Hintergrund der Debatte ist, dass Deutschland im Klimaschutz zurzeit eigene und internationale Ziele verfehlt. In der zweiten Septemberhälfte will die Bundesregierung ein Paket festzurren, das sicherstellt, dass wenigstens das Ziel für 2030 - nämlich 55 Prozent weniger Treibhausgase als 1990 - erreicht wird. Ein CO2-Preis ist dabei nur ein Baustein, könnte nach Einschätzung von Experten aber vor allem im Verkehr und beim Heizen etwas bewirken.

Ob der CO2-Preis durch einen neuen Emissionshandel komme oder durch eine Steuer, sei im Grunde unerheblich, meinen die "Wirtschaftsweisen". Einen Handel mit Zertifikaten einzuführen, brauche Zeit, sei den Bürgern aber einfacher zu kommunizieren. Eine CO2-Steuer könne schnell realisiert werden. Damit sich die Bürger daran gewöhnten, dürfe sie zunächst aber nicht zu hoch sein - und müsse dann wahrscheinlich deutlich ansteigen, um auch zu wirken, sagte Schmidt.

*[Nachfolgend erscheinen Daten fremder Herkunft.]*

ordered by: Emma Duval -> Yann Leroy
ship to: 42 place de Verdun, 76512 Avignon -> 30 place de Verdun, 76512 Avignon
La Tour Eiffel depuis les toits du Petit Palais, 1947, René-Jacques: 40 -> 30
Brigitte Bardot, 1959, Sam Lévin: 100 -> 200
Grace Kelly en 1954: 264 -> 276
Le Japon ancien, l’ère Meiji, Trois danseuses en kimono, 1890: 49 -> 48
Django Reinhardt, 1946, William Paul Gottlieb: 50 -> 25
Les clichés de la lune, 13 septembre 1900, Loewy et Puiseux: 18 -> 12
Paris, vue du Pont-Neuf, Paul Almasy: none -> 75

"Man muss auch politisch durchhalten, die Steuer Jahr für Jahr nach oben anzupassen", betonte der Vorsitzende. Das sei lange kein Selbstläufer. Auch die Finanzökonomin Isabel Schnabel forderte: "Die Strategie muss verschiedene Regierungen überleben." Dafür sei ein parteiübergreifender Konsens nötig.

Diesen zu erreichen, scheint allerdings schwierig. SPD-Umweltministerin Schulze schlägt vor, Benzin und Diesel, Heizöl und Erdgas erst einmal über höhere Energiesteuern um 35 Euro pro Tonne CO2, die beim Verbrennen entsteht, zu verteuern. Das würde bedeuten, dass Diesel und Heizöl um etwa 11 Cent pro Liter teurer würden, Benzin um nicht ganz zehn Cent und Erdgas um knapp ein Cent pro Kilowattstunde. Zum Ausgleich soll jeder Bürger eine "Klimaprämie" von 75 bis 100 Euro im Jahr bekommen.

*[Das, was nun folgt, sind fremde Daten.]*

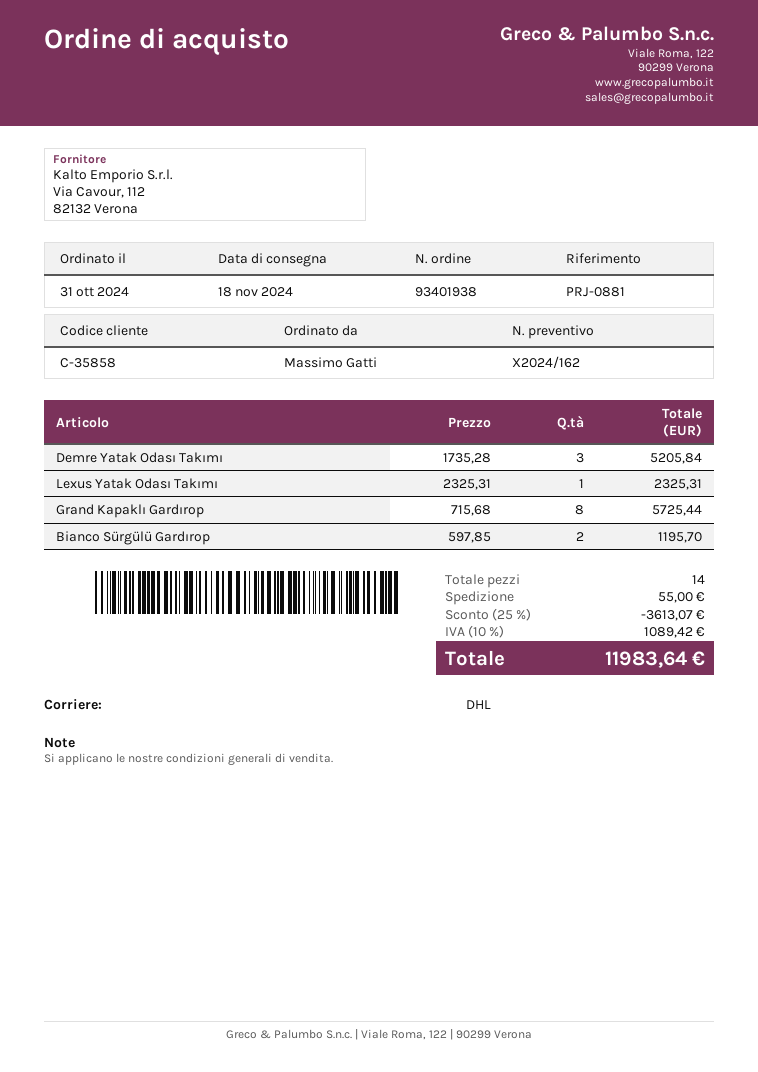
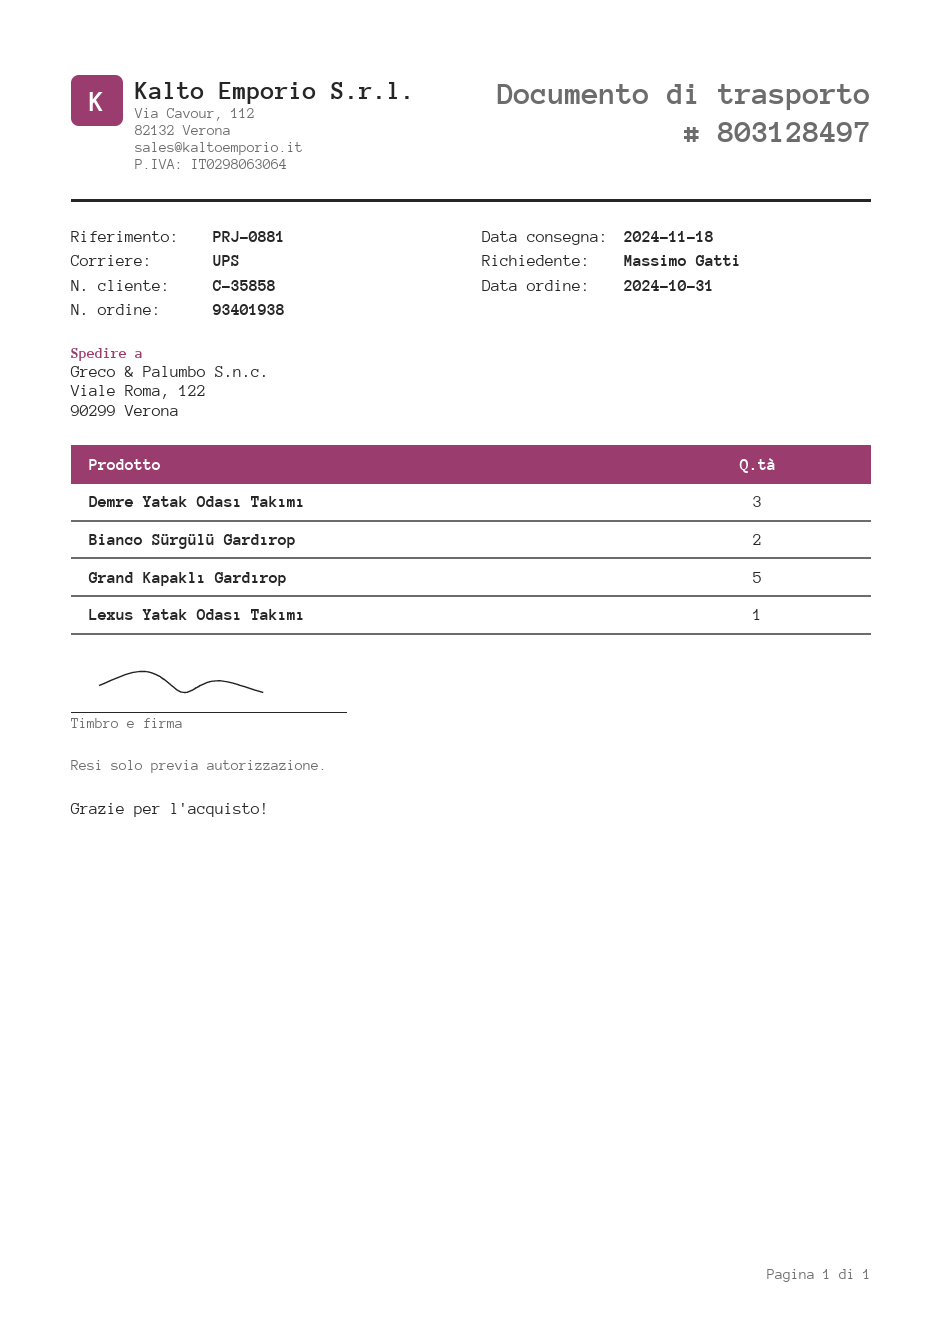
shipping method: DHL -> UPS
Grand Kapaklı Gardırop: 8 -> 5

16 Bundestagsabgeordnete der Union haben dagegen ein eigenes Konzept vorgelegt. In einem Positionspapier, das der "Rheinischen Post" (Freitag) und der Deutschen Presse-Agentur vorliegt, plädieren sie für einen festen Sockelbetrag für die Tonne Kohlendioxid und einen Marktpreisanteil, der durch den Emissionshandel frei ermittelt wird.

Die FDP setzt völlig auf eine Ausweitung des europäischen Emissionshandels, die Linke dagegen will die Bürger etwa durch günstigere Bahntickets, ein Verbot von Inlandsflügen und ein Tempolimit auf Autobahnen zu klimafreundlicherem Verhalten animieren. Auch die Grünen wollen nicht allein auf marktwirtschaftliche Instrumente setzen.